To determine if hypoxia would lead to an additional increase in lung vascular leak in these animals, lung Evans blue–labeled albumin extravasation was measured after exposure to hypoxia for 48 hours in transgenic control animals (n=6), sl/+ ET-B receptor–deficient animals (n=6), and sl/sl ET-B receptor–deficient animals (n=6).
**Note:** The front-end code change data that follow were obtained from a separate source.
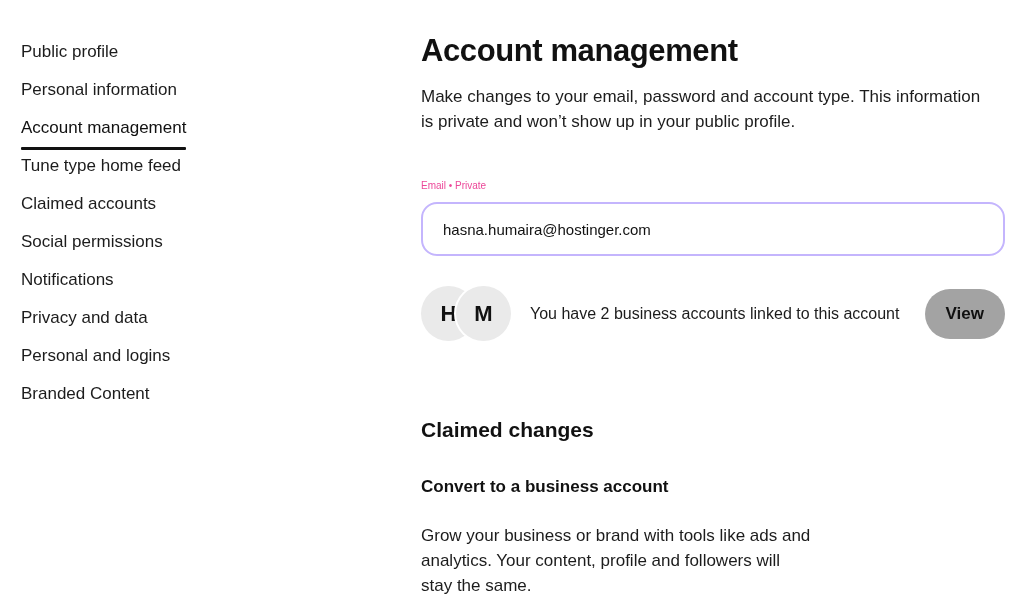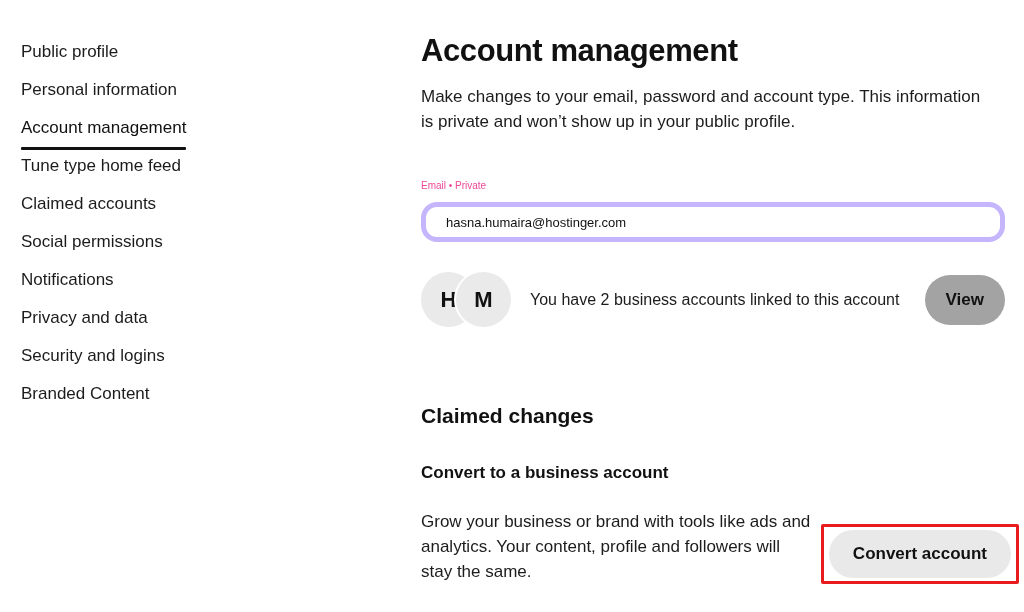"hasna.humaira@hostinger.com" .email-input { border: 5px solid #c4b5fd -> 2px solid #c4b5fd; font-size: 13px -> 15px; height: 40px -> 54px }
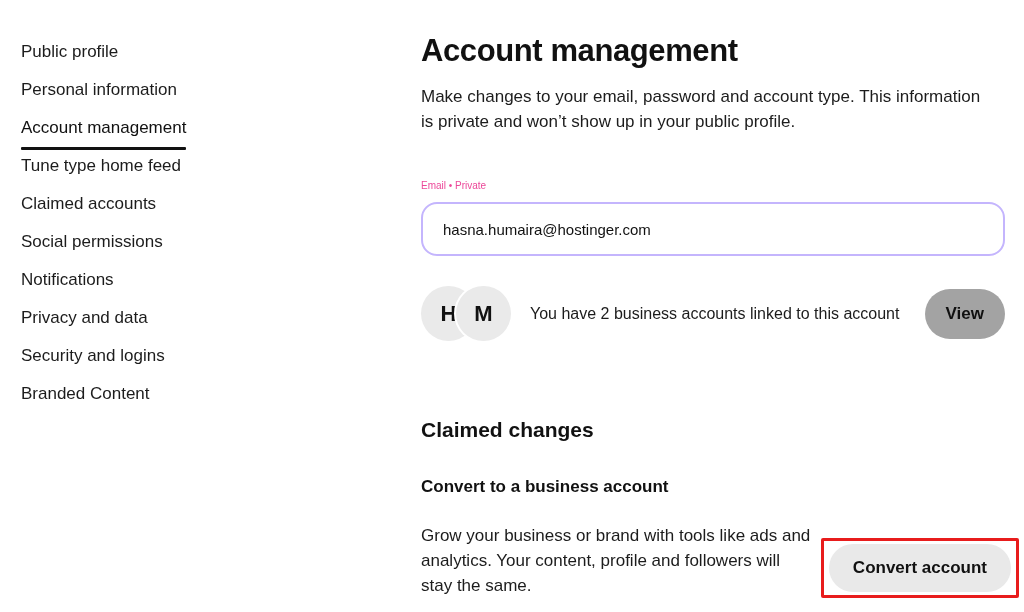"Security and logins" div.side-item { text: Security -> Personal }
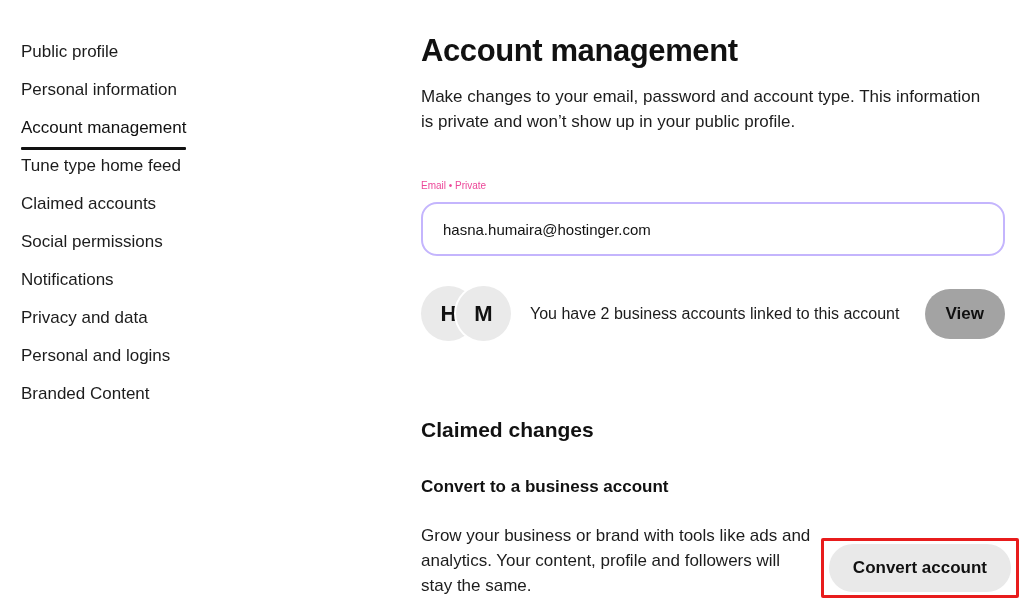"Convert account" div.annotation-box { html: <div> <button>Convert account</button> </div> -> none }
Animals exposed to hypoxia for 48 hours showed a significant increase in lung vascular leak compared with normoxic animals regardless of genetic background (Figure 1, P<0.04 for all three genotypes). Hypoxic sl/sl ET-B receptor–deficient animals had significantly greater albumin extravasation than hypoxic transgenic control animals (P=0.04), and hypoxic sl/sl ET-B receptor–deficient animals had an almost 4-fold increase in albumin extravasation compared with normoxic control animals. Hypoxic sl/+ animals were not significantly different from hypoxic sl/sl animals (P=0.42) or hypoxic control animals (P=0.12).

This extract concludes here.